Studi : Remaja Perokok Berisiko Rentan Alami Depresi,- Anda sudah pasti mengetahui jika kebiasaan merokok sangat berbahaya bagi kesehatan dan dapat menimbulkan berbagai dampak yang merugikan tubuh. Baik perokok aktif ataupun pasif, keduanya memiliki risiko yang sangat besar terhadap berbagai penyakit.

Sebuah studi terbaru menemukan, bahwa remaja yang merokok lebih rentan terhadap berbagai risiko penyakit saat mereka dewasa. Diketahui, perokok remaja saat ini mungkin memiliki kesehatan mental yang lebih buruk dibandingkan dengan orang dewasa. Hasil penelitian menunjukkan adanya lonjakan kasus depresi pada kelompok ini.

Para peneliti menemukan, diantara perokok usia 12 tahun sampai 17 tahun persentase yang mengidap depresi mengalami peningkatan dari 16,0% pada tahun 2005 menjadi 22,4% pada tahun 2013. Itu merupakan kenaikan terbesar kasus depresi pada tingkat depresi di kalangan perokok saat ini.

Tingginya tingkat depresi di kalangan remaja perokok mungkin membuat mereka lebih sulit untuk menghentikan kebiasaan tersebut. Hal ini disebabkan karena perasaan depresi membuat orang akan semakin sulit untuk menghentikan kebiasaan merokok.

Seorang penulis studi yang tak lain juga profesor epidemiologi di Culumbia University Mailman School of Public Health, yaitu Deborah Hasin, menyebutkan, “Depresi sangat bersiiko bagi kalangan anak muda yang berusia 12 sampai 17 tahun yang mulai mengenal dan terbiasa dengan kebaisaan negatif merokok. Ini sangat memprihatinkan. Risiko ini bisa membuat perkembangan fisik ataupun psikis mereka terganggu. Risiko depresi ini juga membuat mereka kesulitan lebih dari kebiasaan buruk merokok.”

Selain itu, juga terdapat temuan penting lainnya dari penelitian tersebut. Pertama, secara keseluruhan, tingkat depresi pada populasi usia 12 tahun dan lebih tua meningkat dari 6,9% pada tahun 2005 menjadi 7,2% pada tahun 2013 di Amerika Serikat.

Kedua, depresi diantara semua perokok dalam studi meningkat dari sekitar 10,0% pada tahun 2005 menjadi 10,5% pada tahun 2013. Tingkat depresi di kalangan mantan perokok dan orang-orang yang tidak pernah merokok juga meningkat selama periode penelitian.
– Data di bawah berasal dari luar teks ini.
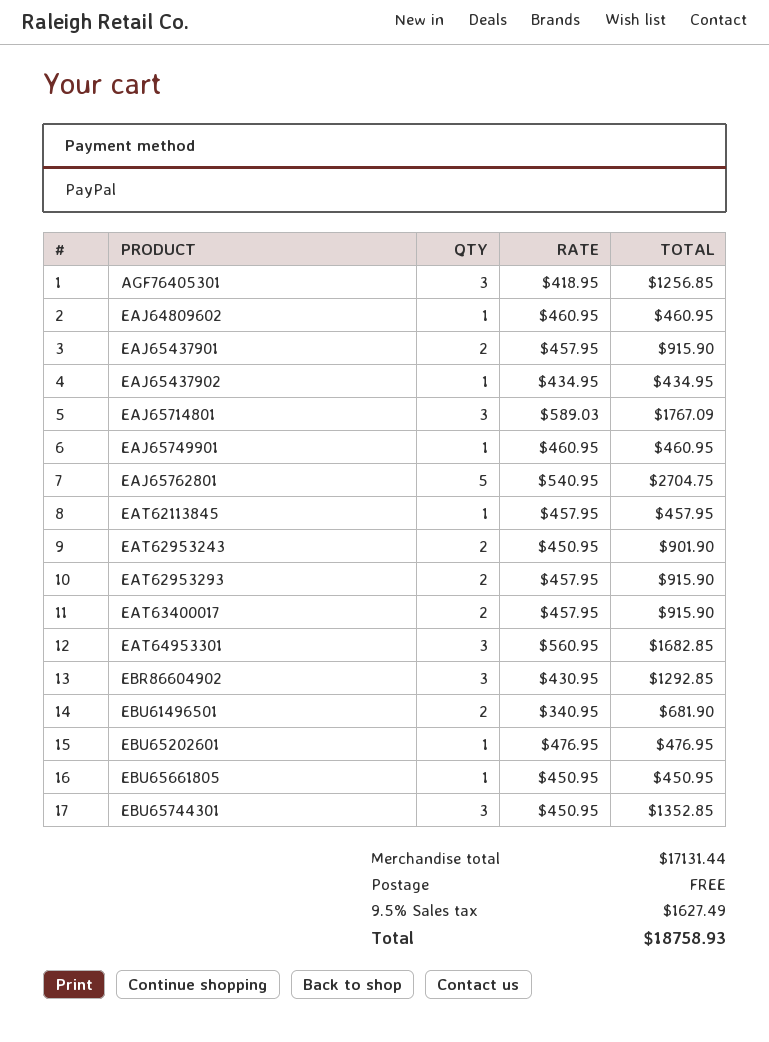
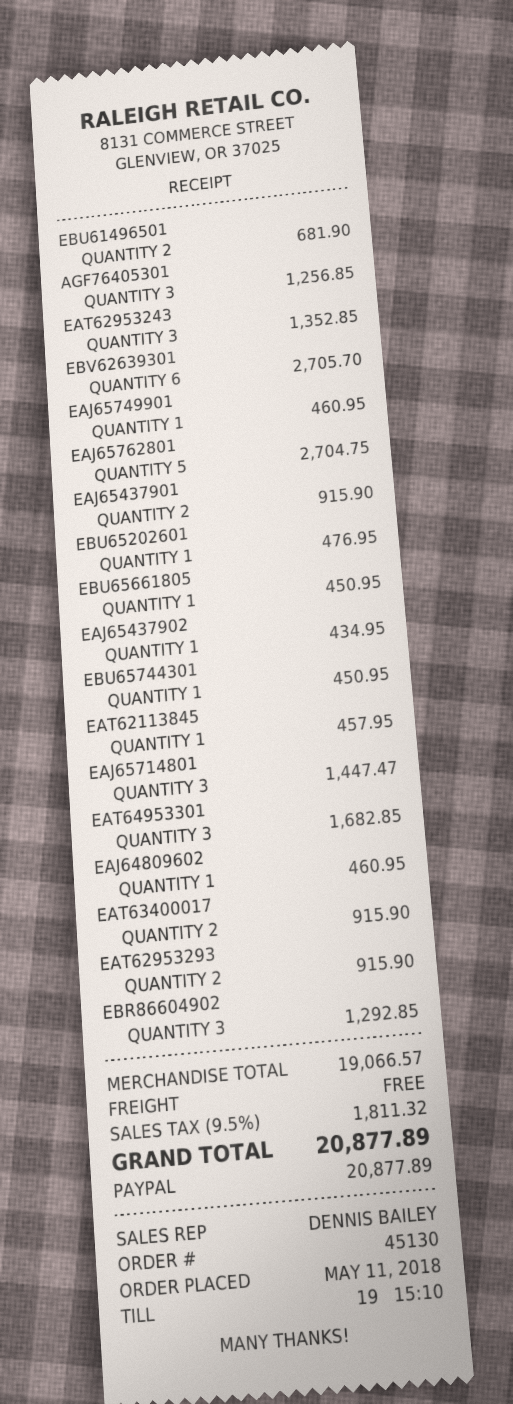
EAJ65714801: 3 for 1767.09 -> 3 for 1447.47
EAT62953243: 2 for 901.90 -> 3 for 1352.85
EBU65744301: 3 for 1352.85 -> 1 for 450.95
EBV62639301: none -> 6 for 2705.70
subtotal: 17131.44 -> 19066.57
tax: 9.5% = 1627.49 -> 9.5% = 1811.32
total: 18758.93 -> 20877.89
Selain memiliki risiko yang cukup besar bagi remaja, dampak negatif merokok ini juga berisiko bagi orang dewasa. Disamping dapat memicu risiko depresi, perokok aktif ataupun pasif juga rentan terhadap penyakit mematikan lain seperti kanker, jantung, kerusakan paru-paru, gangguan kehamilan maupun janin.
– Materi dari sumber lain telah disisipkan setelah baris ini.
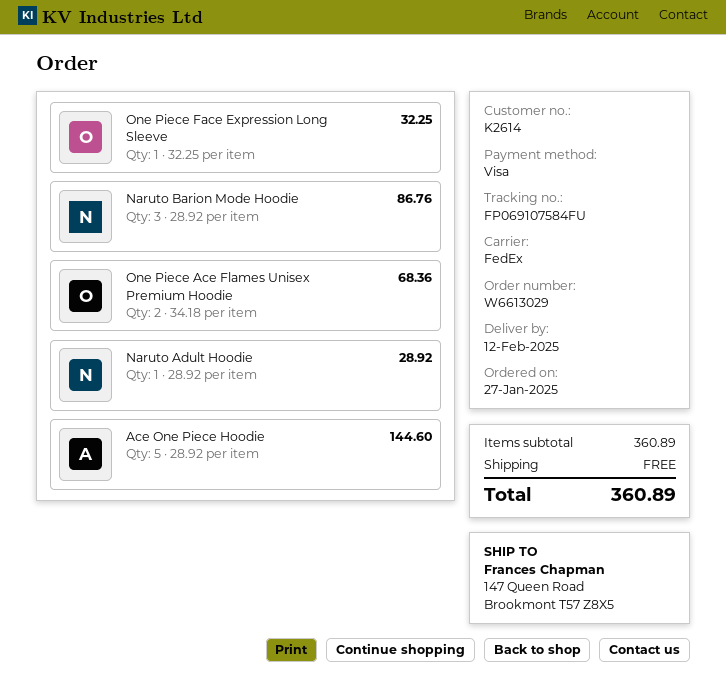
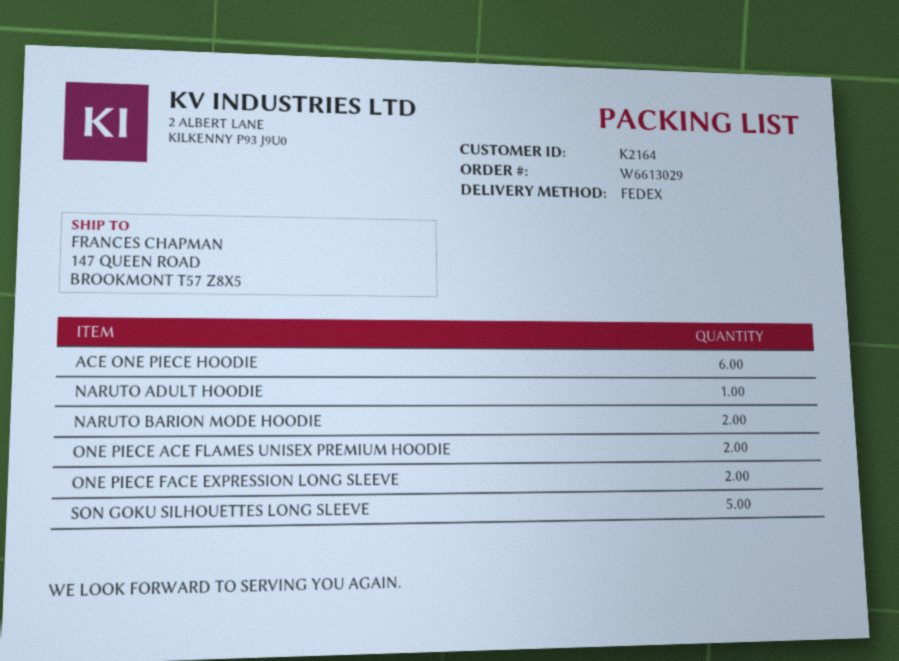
customer number: K2614 -> K2164
One Piece Face Expression Long Sleeve: 1 -> 2
Naruto Barion Mode Hoodie: 3 -> 2
Ace One Piece Hoodie: 5 -> 6
SON GOKU SILHOUETTES LONG SLEEVE: none -> 5

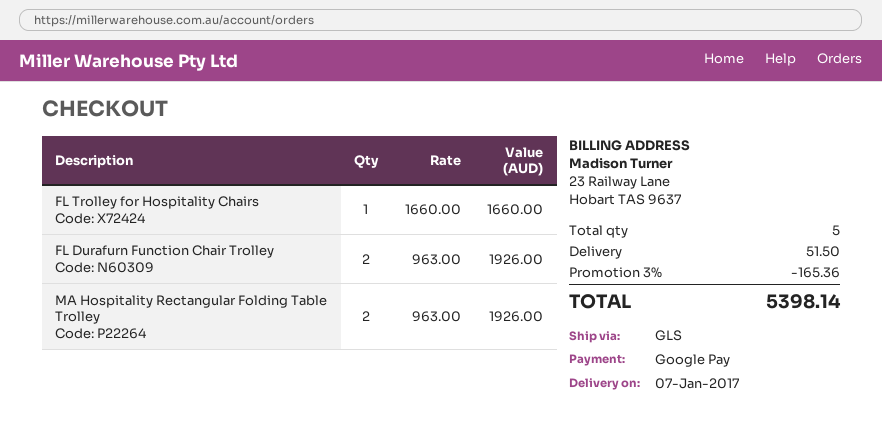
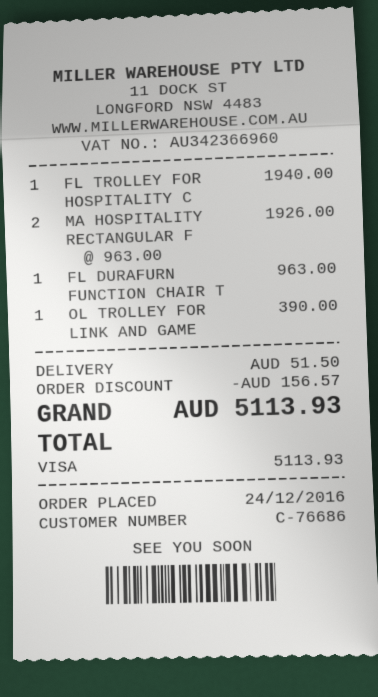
payment method: Google Pay -> Visa
FL Trolley for Hospitality Chairs: 1 x 1660.00 = 1660.00 -> 1 x 1940.00 = 1940.00
FL Durafurn Function Chair Trolley: 2 x 963.00 = 1926.00 -> 1 x 963.00 = 963.00
OL TROLLEY FOR LINK AND GAME: none -> 1 x 390.00 = 390.00
discount: 165.36 -> 156.57
total: 5398.14 -> 5113.93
Para ahli mengungkapkan, jika selain merokok pola hidup yang tidak sehat dan pengaruh lingkungan juga berpengaruh besar terhadap risiko depresi khususnya pada remaja. Bullying yang terjadi secara terus-menerus juga tidak jarang bisa membuat seseorang berisiko mengalami depresi berat.